Through analysising the characters presented in the J/7, a popular TV drama about cyborg hybrids, the feminist and queer theories are explored and examined. The “Cyborg Manifesto” of Donna Haraway and the “Sex in Public” of Berlant and Warner are used for suggesting how the social discourses, including gender and sexuality, are changed progressively associated with these mutations. In the writer’s view, she thinks that the cyborg is the transformation of “sex” into “genetic engineering”, which is a metaphoric figure for resistance from within terrifying new dominations; while public sex is a challenge to the foundation of patriarchy, that hierarchical dominations are founded in large part on the constructed private space of heterosexual intimacy. She put them together to make cyborg sex, which represents non-sexual reproduction and non-reproductive sex, to emphasize and provide the understanding on current cultural transformations, as well as undermine and recast modern oppressions.

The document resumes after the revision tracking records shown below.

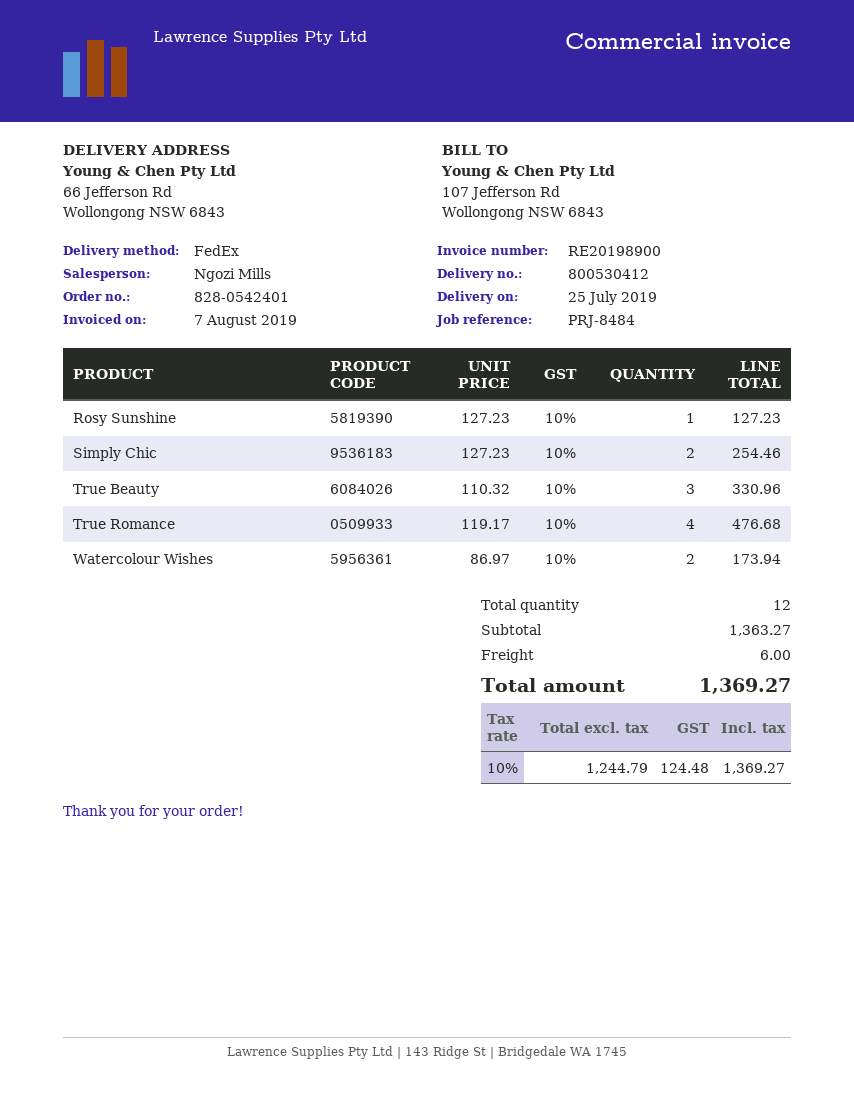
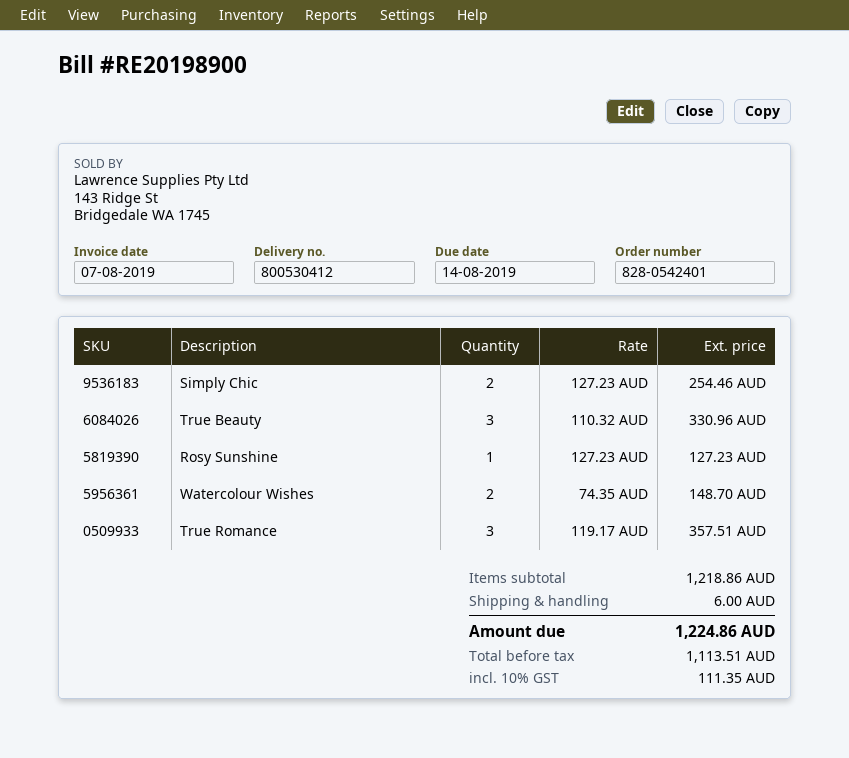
True Romance: 4 x 119.17 = 476.68 -> 3 x 119.17 = 357.51
Watercolour Wishes: 2 x 86.97 = 173.94 -> 2 x 74.35 = 148.70
subtotal: 1363.27 -> 1218.86
net: 1244.79 -> 1113.51
tax: 10% = 124.48 -> 10% = 111.35
total: 1369.27 -> 1224.86

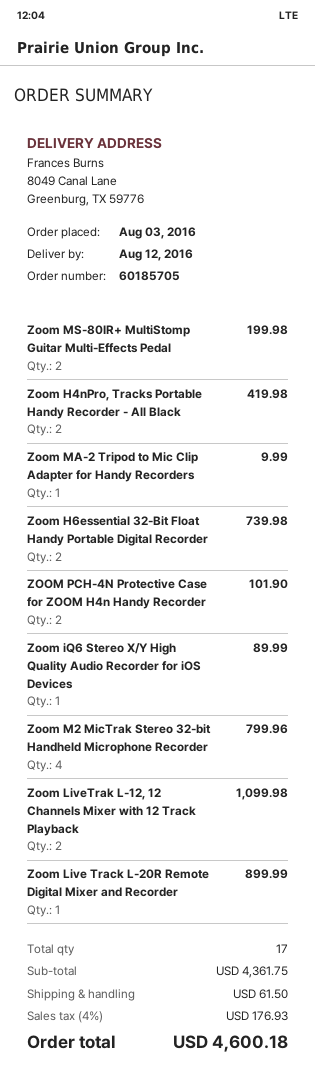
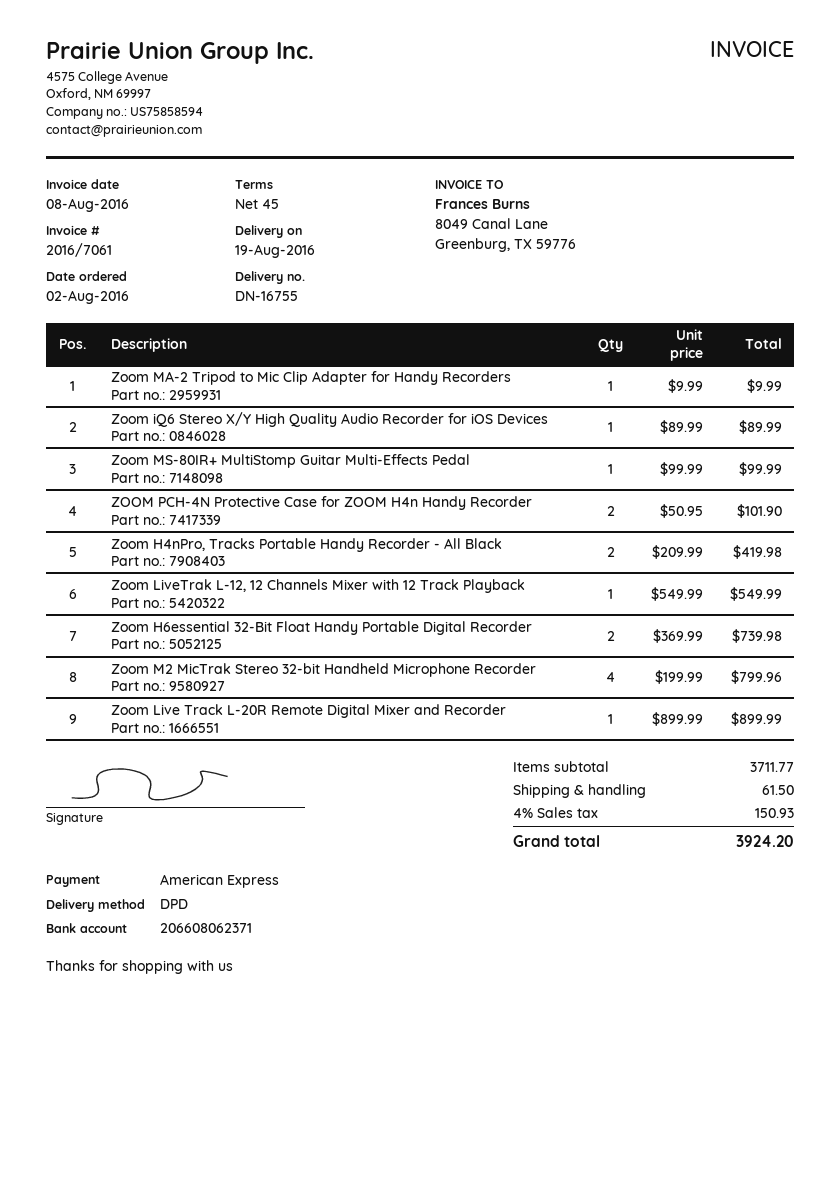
order date: 2016-08-03 -> 2016-08-02
delivery date: 2016-08-12 -> 2016-08-19
Zoom MS-80IR+ MultiStomp Guitar Multi-Effects Pedal: 2 for 199.98 -> 1 for 99.99
Zoom LiveTrak L-12, 12 Channels Mixer with 12 Track Playback: 2 for 1099.98 -> 1 for 549.99
subtotal: 4361.75 -> 3711.77
tax: 4% = 176.93 -> 4% = 150.93
total: 4600.18 -> 3924.20

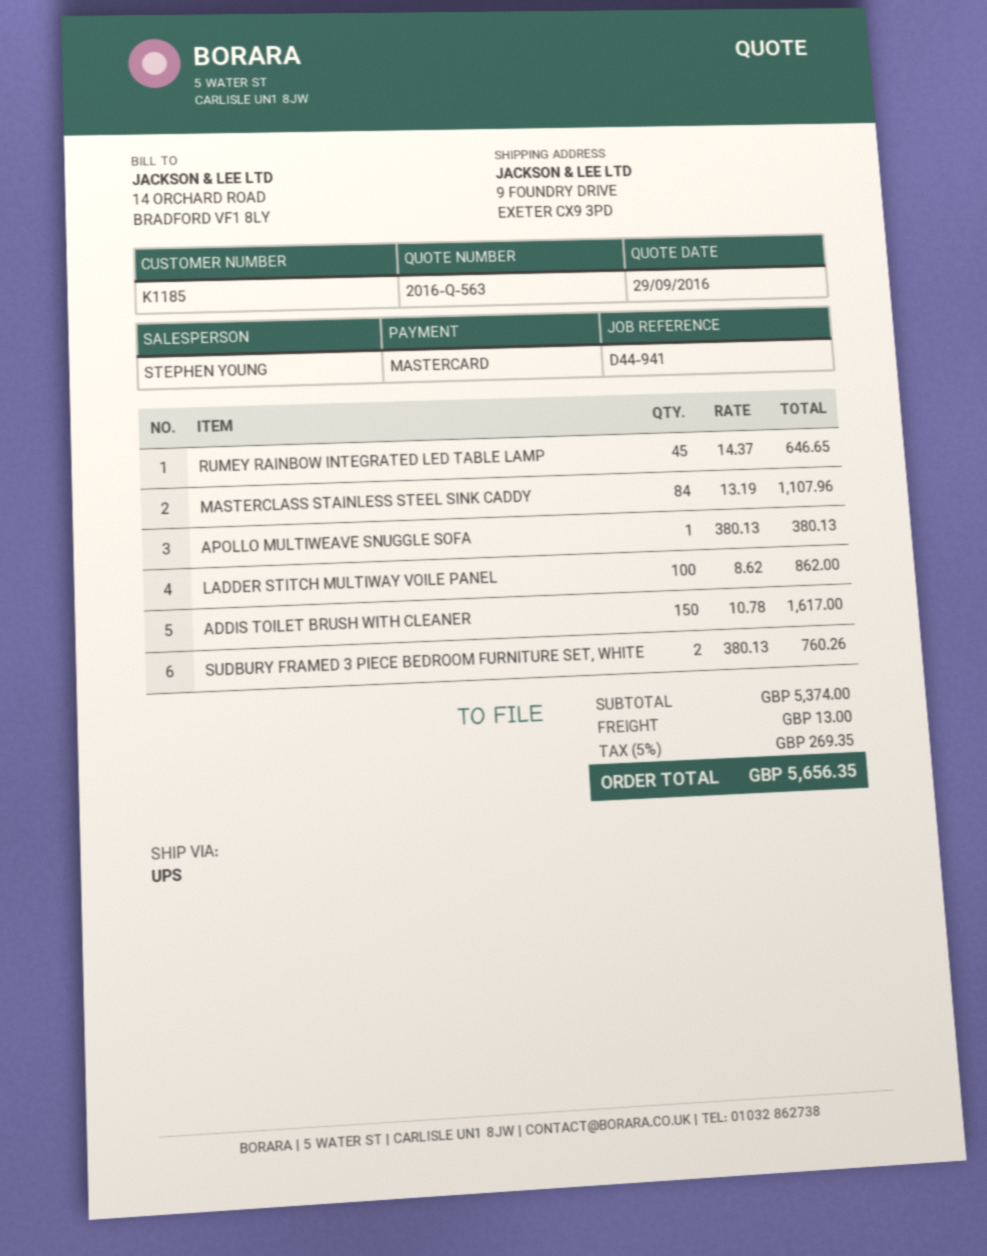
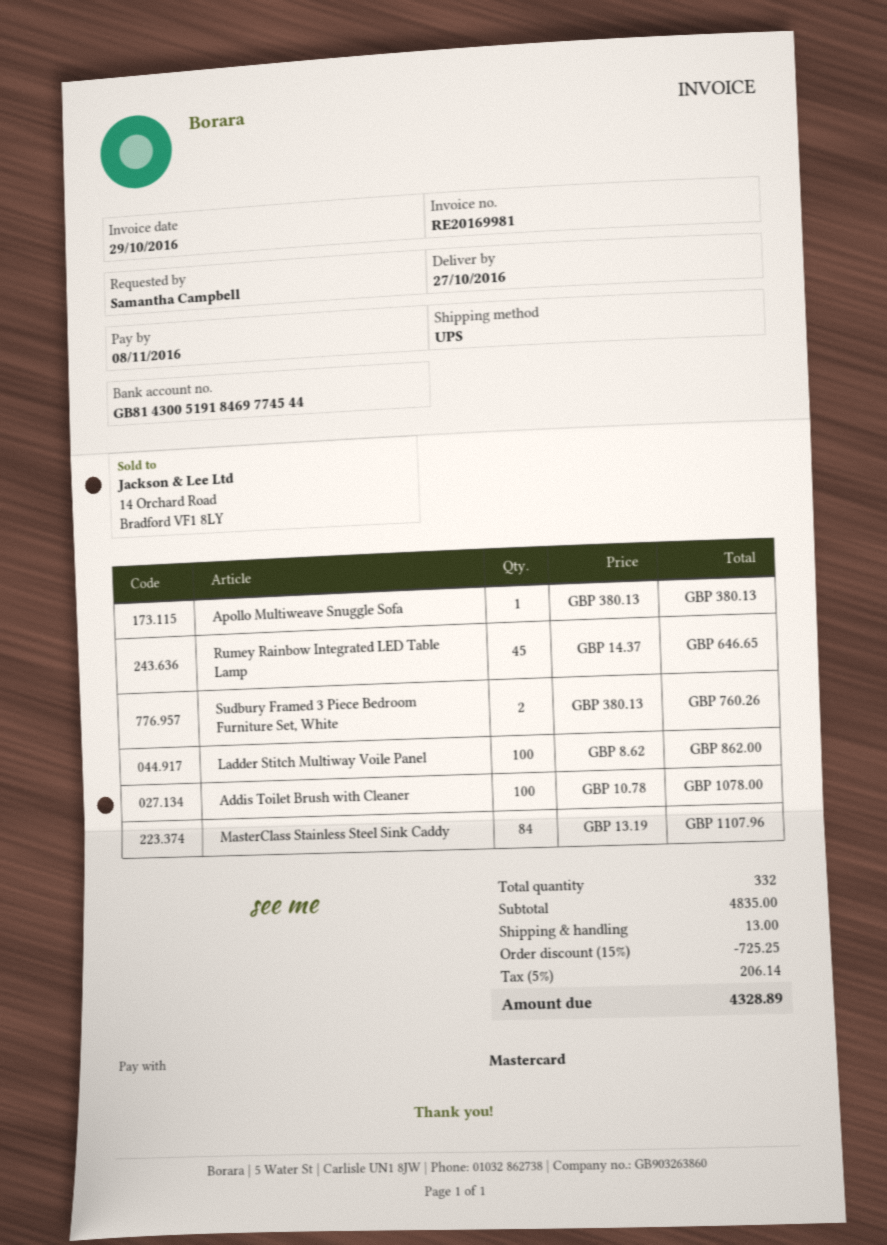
ADDIS TOILET BRUSH WITH CLEANER: 150 x 10.78 = 1617.00 -> 100 x 10.78 = 1078.00
subtotal: 5374.00 -> 4835.00
discount: none -> 15% = 725.25
tax: 5% = 269.35 -> 5% = 206.14
total: 5656.35 -> 4328.89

5. Franklin, Sarah. “The Cyborg Embryo: Our Path to Transbiology.”

http://tcs.sagepub.com/content/23/7-8/167.full.pdf+html (accessed 12 March 2011).

Sarah Franklin, the writer of this article, is a social scientist with an interest in reproductive technology and has written numerous of books and articles on related topics. In this research essay, she mainly focuses on the transbiology, as issue about how a cyborg embryo is made and born through advanced reproductive technologies, which based on the idea of Donna Haraway’s “Cyborg Manifesto” to reveal how the social values, systems and aspirations are being engineered and constructed. In her opinion, she negates the human values on biologization and thinks that it is outdated. However, she recognizes transbiology is a moral practice and has its own specificity which facilitates the coding mechanism.